▸ **WHAT TO WORK ON**
Check each line of the entries below for the string "GridPane"; copy every line where it appears.

Segment Start: SUPPLIED DATA

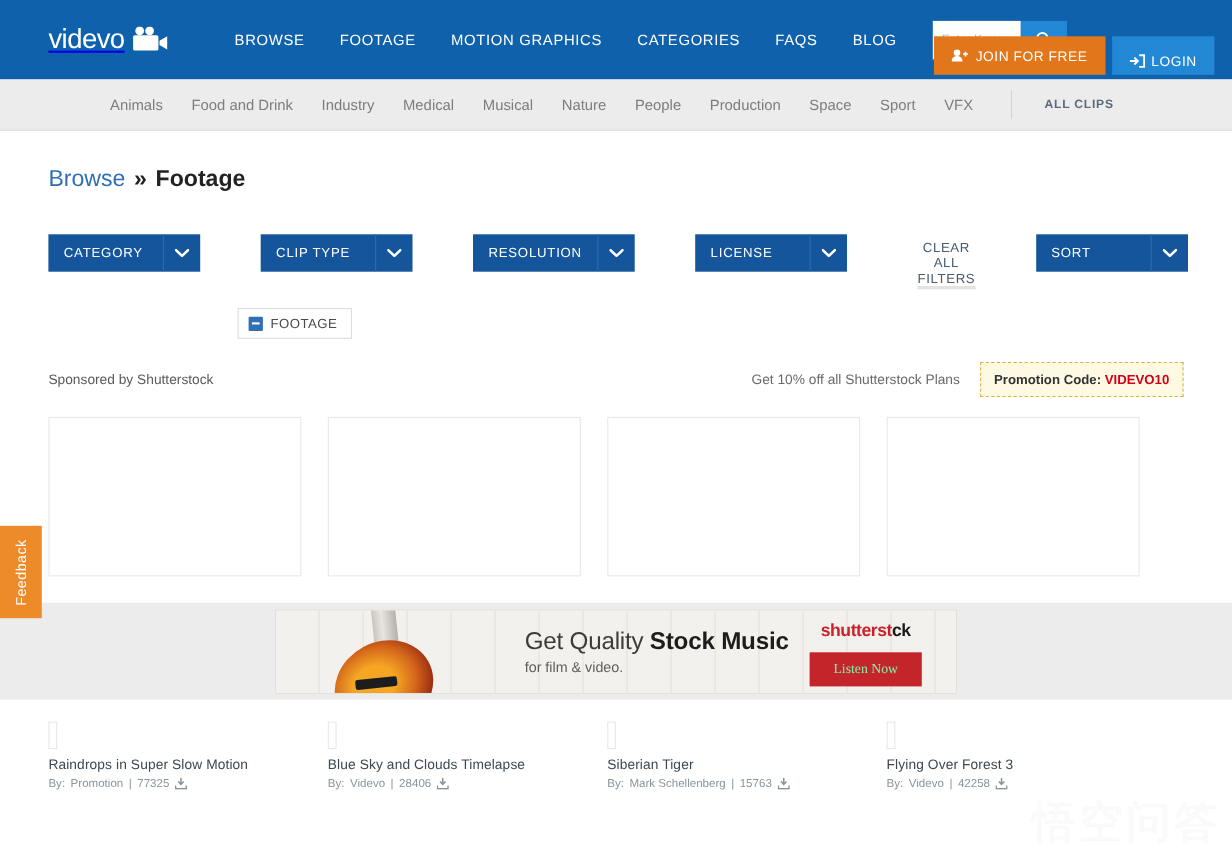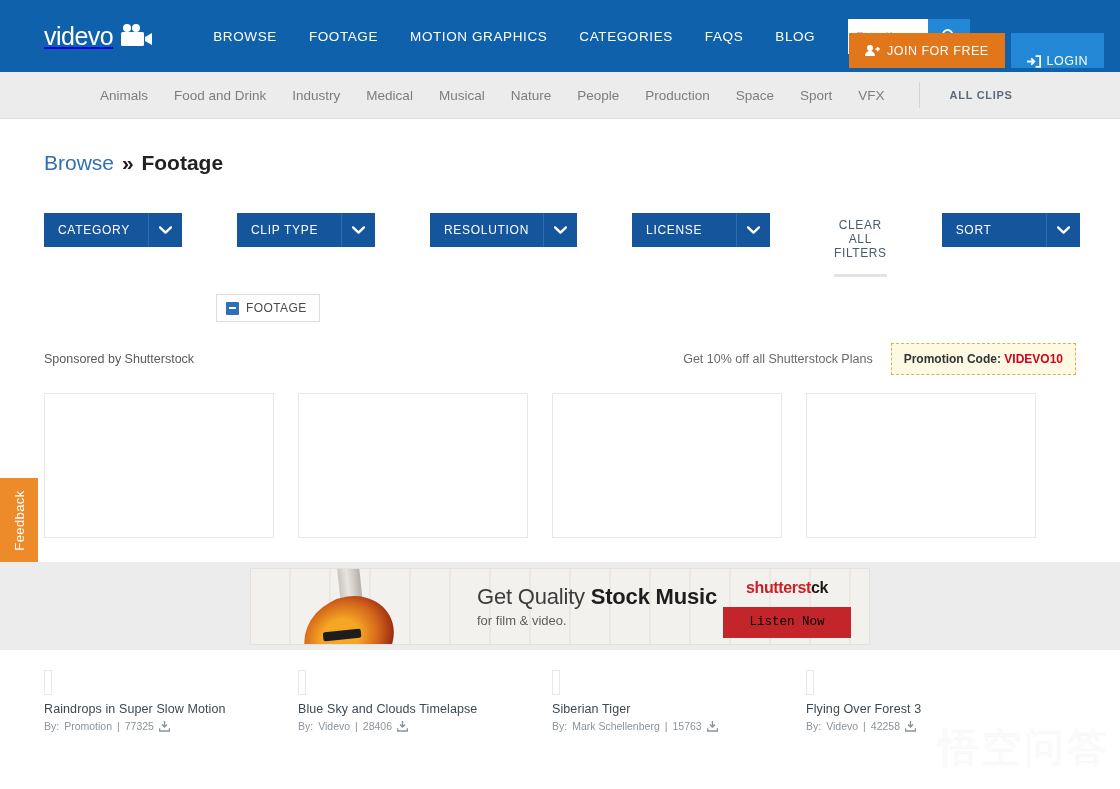--- a/index.html
+++ b/index.html
@@ -46,22 +46,22 @@
 
   .auth { position: absolute; right: 16px; top: 33px; display: flex; gap: 6px; }
   .btn-join {
     background: #e2761b; color: #fff; border: none; height: 35px;
     padding: 0 16px; font-size: 12.5px; letter-spacing: .5px;
     display: flex; align-items: center; gap: 7px; cursor: pointer;
     font-family: "Liberation Sans", sans-serif;
   }
   .btn-login {
     background: #2288d6; color: #fff; border: none; height: 35px;
-    padding: 0 16px; font-size: 12.5px; letter-spacing: .5px;
-    display: flex; align-items: flex-end; gap: 6px; cursor: pointer;
+    padding: 16px 16px; font-size: 12.5px; letter-spacing: .5px;
+    display: flex; align-items: flex-start; gap: 6px; cursor: pointer;
     font-family: "Liberation Sans", sans-serif;
   }
 
   
   .subnav {
     height: 47px; background: #ececec; display: flex; align-items: center;
     padding-left: 100px; gap: 26px; border-bottom: 1px solid #e0e0e0;
   }
   .subnav a {
     color: #7d7d7d; font-size: 13.5px; text-decoration: none; white-space: nowrap;
@@ -98,21 +98,21 @@
     display: flex; align-items: center; justify-content: center;
     color: #fff;
   }
   .clear-filters {
     margin-left: 9px; margin-right: 18px;
     padding-top: 5px;
     width: 130px; text-align: center;
   }
   .clear-filters a {
     color: #4a5b6b; font-size: 12px; letter-spacing: .6px;
-    text-decoration: none; display: block; padding-bottom: 14px;
+    text-decoration: none; display: block; 
     border-bottom: 3px solid #e3e3e3;
   }
   .sort-wrap { margin-left: auto; }
   .sort-wrap .dropdown { margin-right: 12px; }
   .sort-wrap .dd-label { min-width: 104px; }
 
   
   .tagrow { margin-top: 17px; padding-left: 172px; }
   .tag-chip {
     display: inline-flex; align-items: center; gap: 7px;
@@ -212,23 +212,23 @@
   .banner-h b { color: #1d1d1d; }
   .banner-sub { font-size: 13px; color: #5e5e5e; margin-top: 3px; }
   .banner-right {
     position: absolute; right: 12px; top: 10px; width: 140px; text-align: center;
   }
   .ss-logo {
     font-size: 16px; font-weight: bold; letter-spacing: -0.4px; color: #1a1a1a;
   }
   .ss-logo .red { color: #cb2027; }
   .listen-btn {
-    margin-top: 10px; background: #c4252b; color: #000000; border: none;
-    width: 128px; height: 31px; font-size: 12.5px; cursor: pointer;
-    font-family: Liberation Mono, monospace;
+    margin-top: 10px; background: #c4252b; color: #86efac; border: none;
+    width: 102px; height: 31px; font-size: 12.5px; cursor: pointer;
+    font-family: Liberation Serif, serif;
   }
 
   
   .vgrid { display: flex; gap: 24px; margin-top: 24px; }
   .vcell { width: 230px; }
   .vthumb-frame {
     width: 230px; height: 140px; border: 1px solid #e8e8e8; padding: 3px; background: #fff;
   }
   .vthumb { width: 100%; height: 100%; }
   .vtitle {

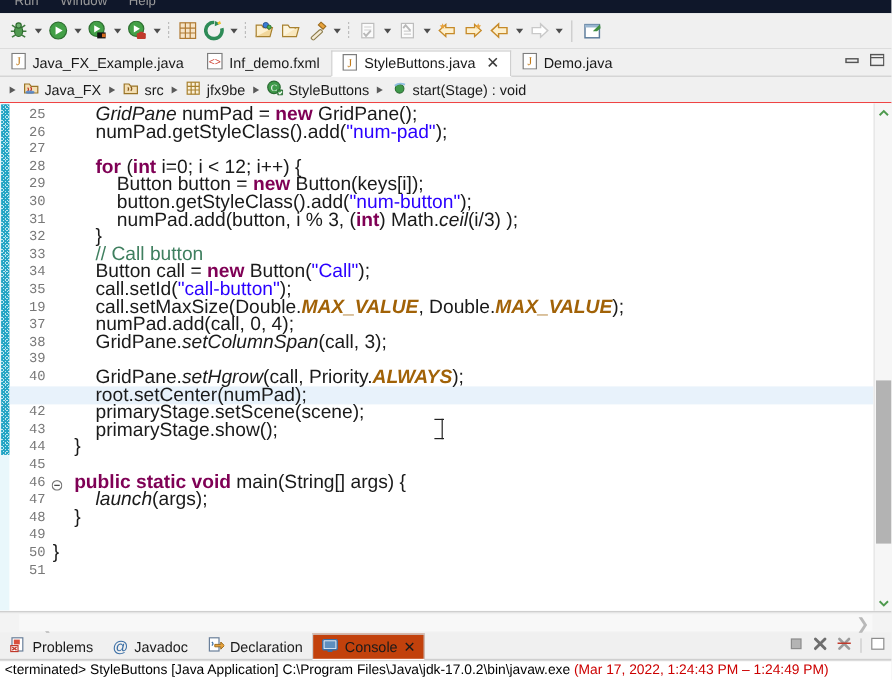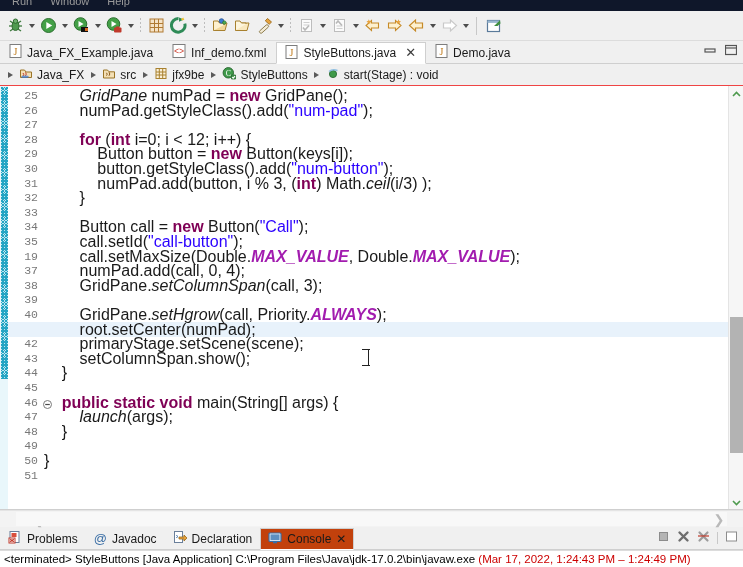--- a/index.html
+++ b/index.html
@@ -89,21 +89,21 @@
   .foldicon{ position:absolute; right:-8px; width:9px;height:9px; }
 
   .cline{ position:absolute; left:0; font-family:Liberation Sans, sans-serif;
           font-size:16px; line-height:14.6px; white-space:pre; color:#1a1a1a; }
   .hlrow{ position:absolute; left:0; right:0; height:15px; background:#e8f2fb; }
 
   .kw{ color:#7f0055; font-weight:bold; }
   .str{ color:#2a00ff; }
   .cmt{ color:#3f7f5f; }
   .mth{ color:#1a1a1a; font-style:italic; }
-  .sfield{ color:#a21caf; font-style:italic; font-weight:bold; }
+  .sfield{ color:#a16207; font-style:italic; font-weight:bold; }
   .sm{ color:#1a1a1a; font-style:italic; }
 
   .ibeam{ position:absolute; width:2px; height:17px; }
   .ibeam::before,.ibeam::after{ content:""; position:absolute; left:-3px; width:8px; height:1px; background:#222; }
   .ibeam::before{ top:0; } .ibeam::after{ bottom:0; }
   .ibeam i{ position:absolute; left:3px; top:0; width:1px; height:100%; background:#222; }
 
   
   .vsb{ width:15px; background:#f6f6f6; border-left:1px solid #e4e4e4;
         position:relative; flex:0 0 auto; }
@@ -496,30 +496,31 @@
       <div class="hlrow" style="top: 235.6px; left: 8px; right: 0px;"></div>
         <div class="code" id="codeArea">
           <div class="cline" style="top: 3px;">        <span class="sm">GridPane</span> numPad = <span class="kw">new</span> GridPane();</div>
           <div class="cline" style="top: 17.6px;">        numPad.getStyleClass().add(<span class="str">"num-pad"</span>);</div>
           <div class="cline" style="top: 32.2px;"></div>
           <div class="cline" style="top: 46.8px;">        <span class="kw">for</span> (<span class="kw">int</span> i=0; i &lt; 12; i++) {</div>
           <div class="cline" style="top: 61.4px;">            Button button = <span class="kw">new</span> Button(keys[i]);</div>
           <div class="cline" style="top: 76px;">            button.getStyleClass().add(<span class="str">"num-button"</span>);</div>
           <div class="cline" style="top: 90.6px;">            numPad.add(button, i % 3, (<span class="kw">int</span>) Math.<span class="mth">ceil</span>(i/3) );</div>
           <div class="cline" style="top: 105.2px;">        }</div>
+          <div class="cline" style="top: 119.8px;">        <span class="cmt">// Call button</span></div>
           <div class="cline" style="top: 134.4px;">        Button call = <span class="kw">new</span> Button(<span class="str">"Call"</span>);</div>
           <div class="cline" style="top: 149px;">        call.setId(<span class="str">"call-button"</span>);</div>
           <div class="cline" style="top: 163.6px;">        call.setMaxSize(Double.<span class="sfield">MAX_VALUE</span>, Double.<span class="sfield">MAX_VALUE</span>);</div>
           <div class="cline" style="top: 178.2px;">        numPad.add(call, 0, 4);</div>
           <div class="cline" style="top: 192.8px;">        GridPane.<span class="mth">setColumnSpan</span>(call, 3);</div>
           <div class="cline" style="top: 207.4px;"></div>
           <div class="cline" style="top: 222px;">        GridPane.<span class="mth">setHgrow</span>(call, Priority.<span class="sfield">ALWAYS</span>);</div>
           <div class="cline" style="top: 236.6px;">        root.setCenter(numPad);</div>
           <div class="cline" style="top: 251.2px;">        primaryStage.setScene(scene);</div>
-          <div class="cline" style="top: 265.8px;">        setColumnSpan.show();</div>
+          <div class="cline" style="top: 265.8px;">        primaryStage.show();</div>
           <div class="cline" style="top: 280.4px;">    }</div>
           <div class="cline" style="top: 295px;"></div>
           <div class="cline" style="top: 309.6px;">    <span class="kw">public</span> <span class="kw">static</span> <span class="kw">void</span> main(String[] args) {</div>
           <div class="cline" style="top: 324.2px;">        <span class="mth">launch</span>(args);</div>
           <div class="cline" style="top: 338.8px;">    }</div>
           <div class="cline" style="top: 353.4px;"></div>
           <div class="cline" style="top: 368px;">}</div>
           <div class="cline" style="top: 382.6px;"></div>
         </div>
       <div class="ibeam" id="ibeam" style="left: 365px; top: 263px;">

Segment End: SUPPLIED DATA

▸ **FINISHED EXERCISE**
           <div class="cline" style="top: 3px;">        <span class="sm">GridPane</span> numPad = <span class="kw">new</span> GridPane();</div>
           <div class="cline" style="top: 192.8px;">        GridPane.<span class="mth">setColumnSpan</span>(call, 3);</div>
           <div class="cline" style="top: 222px;">        GridPane.<span class="mth">setHgrow</span>(call, Priority.<span class="sfield">ALWAYS</span>);</div>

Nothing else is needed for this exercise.